WHAT YOU ARE ASKED TO DO - Only the lines from the line with "background:#7f1d1d; border-bottom:1px solid #1b2530;" through the end of the records belong in your reply, copied exactly, with every picture left out.

Top of DATA SHOWN

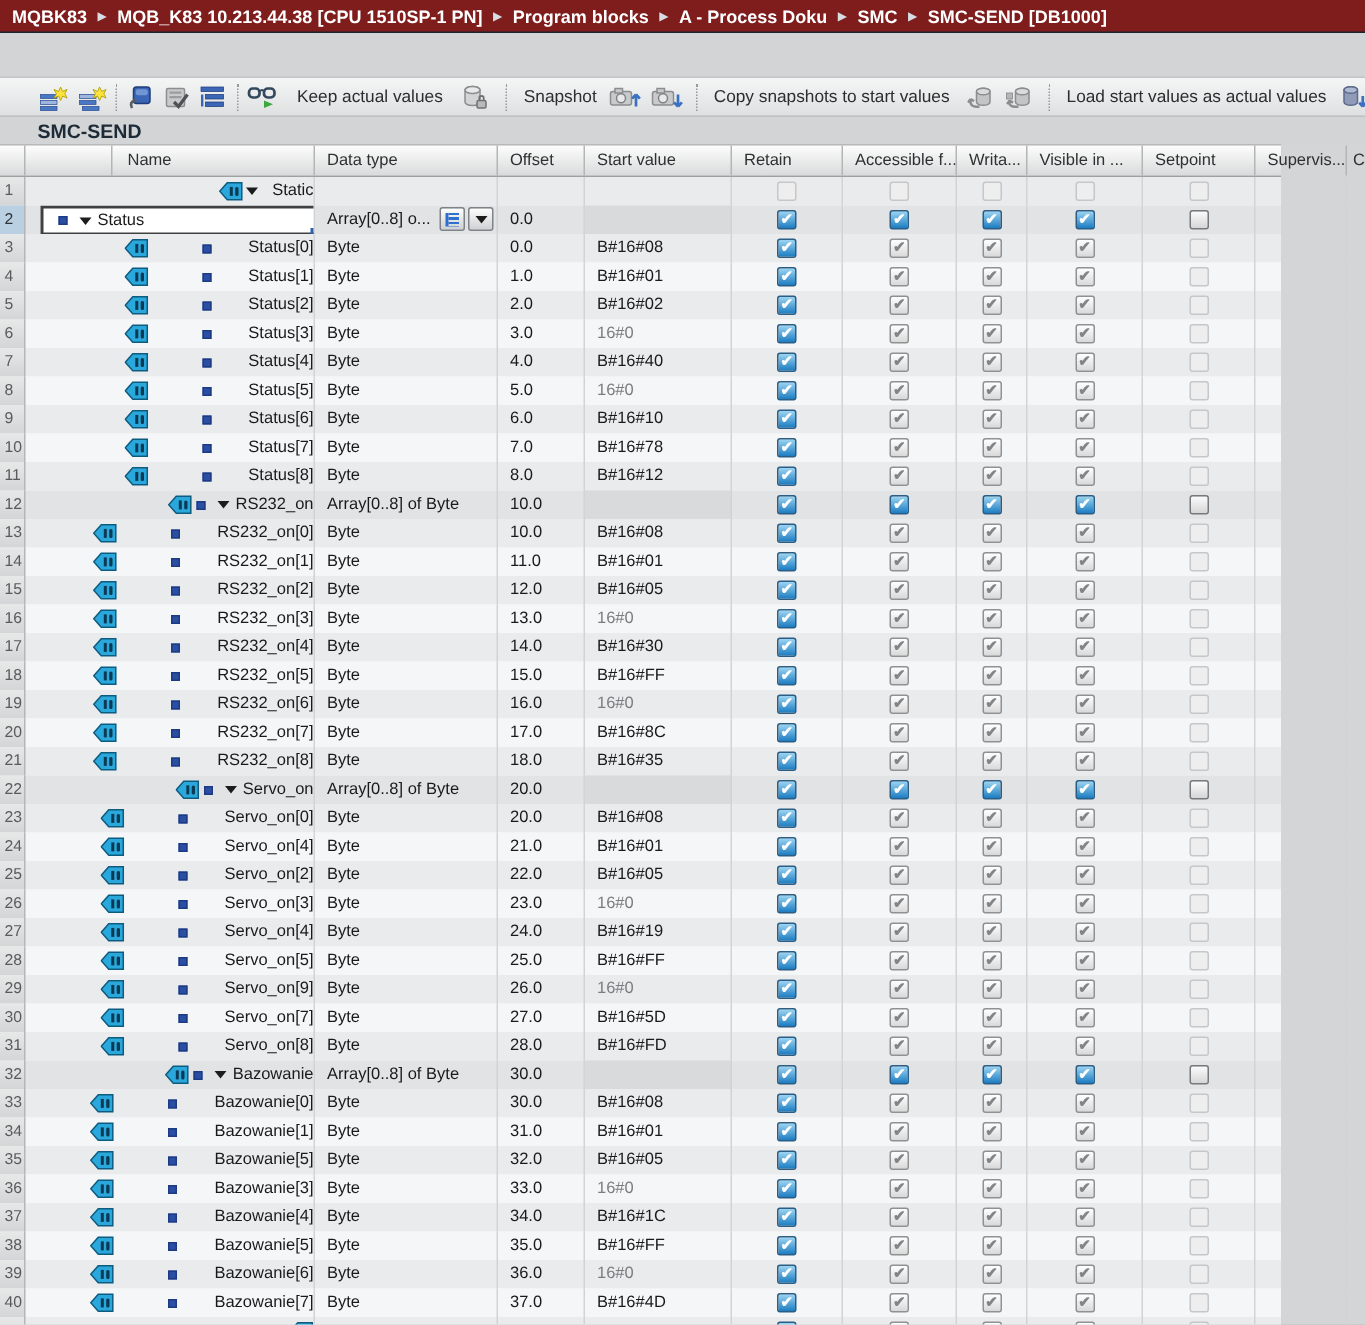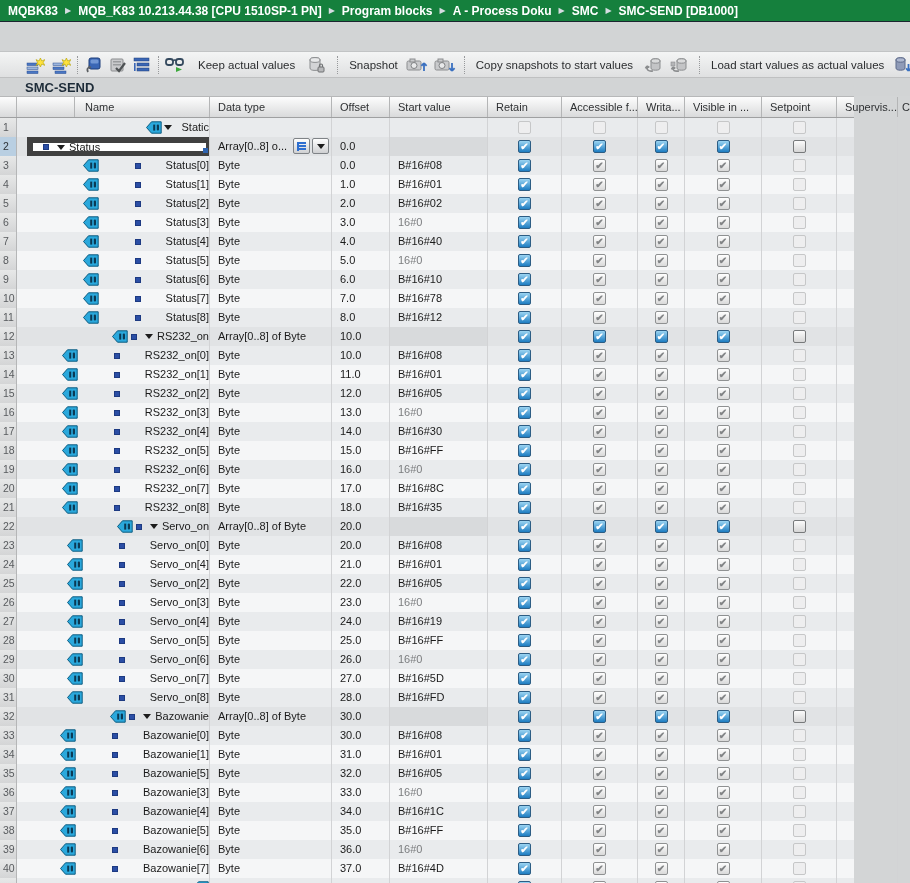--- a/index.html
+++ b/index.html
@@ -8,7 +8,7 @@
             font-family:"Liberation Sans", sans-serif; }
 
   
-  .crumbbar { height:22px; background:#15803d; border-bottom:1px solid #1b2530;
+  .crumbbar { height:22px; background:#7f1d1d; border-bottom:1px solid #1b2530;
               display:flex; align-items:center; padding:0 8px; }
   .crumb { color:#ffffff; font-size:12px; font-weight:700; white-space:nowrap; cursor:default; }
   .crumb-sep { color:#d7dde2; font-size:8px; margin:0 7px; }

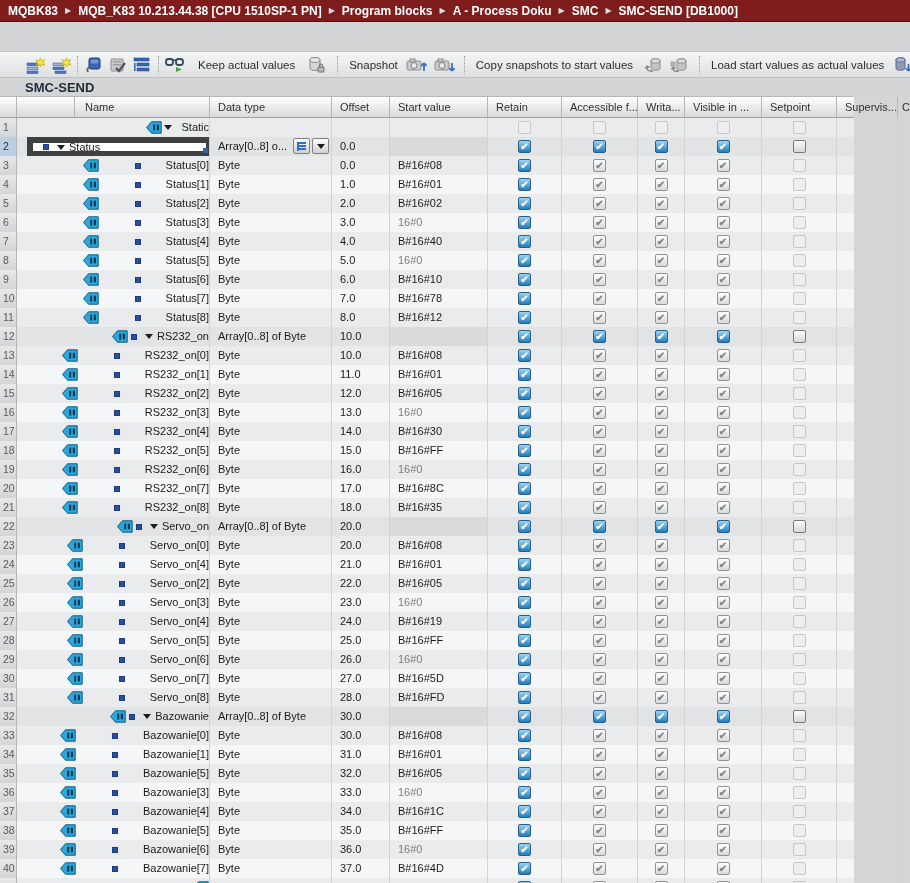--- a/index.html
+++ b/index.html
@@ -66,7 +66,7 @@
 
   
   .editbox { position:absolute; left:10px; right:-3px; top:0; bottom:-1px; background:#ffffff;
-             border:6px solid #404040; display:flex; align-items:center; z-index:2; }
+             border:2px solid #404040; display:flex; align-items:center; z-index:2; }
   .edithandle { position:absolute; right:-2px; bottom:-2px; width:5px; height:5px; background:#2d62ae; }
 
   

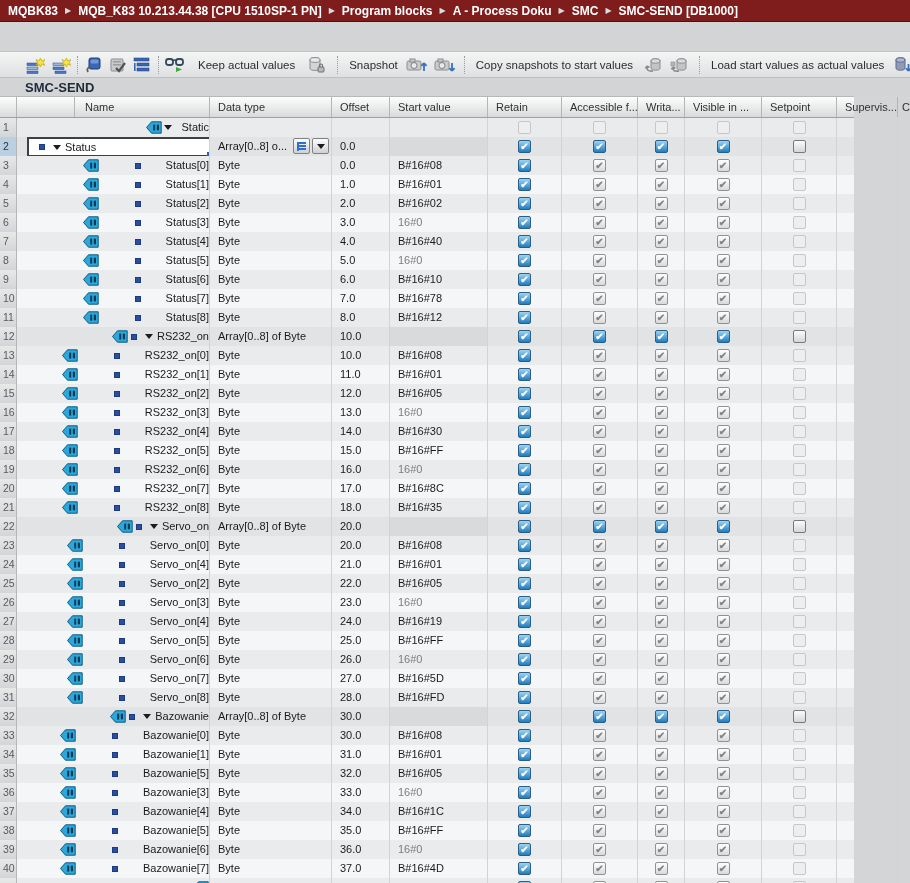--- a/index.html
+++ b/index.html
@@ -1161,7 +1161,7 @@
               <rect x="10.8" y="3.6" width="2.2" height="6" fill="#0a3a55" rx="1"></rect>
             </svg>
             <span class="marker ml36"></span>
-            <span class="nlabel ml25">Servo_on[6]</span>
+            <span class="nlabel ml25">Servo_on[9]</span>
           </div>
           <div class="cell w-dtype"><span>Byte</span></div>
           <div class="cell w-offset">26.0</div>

Bottom of DATA SHOWN

EXERCISE SOLUTION -
+  .crumbbar { height:22px; background:#7f1d1d; border-bottom:1px solid #1b2530;
               display:flex; align-items:center; padding:0 8px; }
   .crumb { color:#ffffff; font-size:12px; font-weight:700; white-space:nowrap; cursor:default; }
   .crumb-sep { color:#d7dde2; font-size:8px; margin:0 7px; }

--- a/index.html
+++ b/index.html
@@ -66,7 +66,7 @@
 
   
   .editbox { position:absolute; left:10px; right:-3px; top:0; bottom:-1px; background:#ffffff;
-             border:6px solid #404040; display:flex; align-items:center; z-index:2; }
+             border:2px solid #404040; display:flex; align-items:center; z-index:2; }
   .edithandle { position:absolute; right:-2px; bottom:-2px; width:5px; height:5px; background:#2d62ae; }
 
   

--- a/index.html
+++ b/index.html
@@ -1161,7 +1161,7 @@
               <rect x="10.8" y="3.6" width="2.2" height="6" fill="#0a3a55" rx="1"></rect>
             </svg>
             <span class="marker ml36"></span>
-            <span class="nlabel ml25">Servo_on[6]</span>
+            <span class="nlabel ml25">Servo_on[9]</span>
           </div>
           <div class="cell w-dtype"><span>Byte</span></div>
           <div class="cell w-offset">26.0</div>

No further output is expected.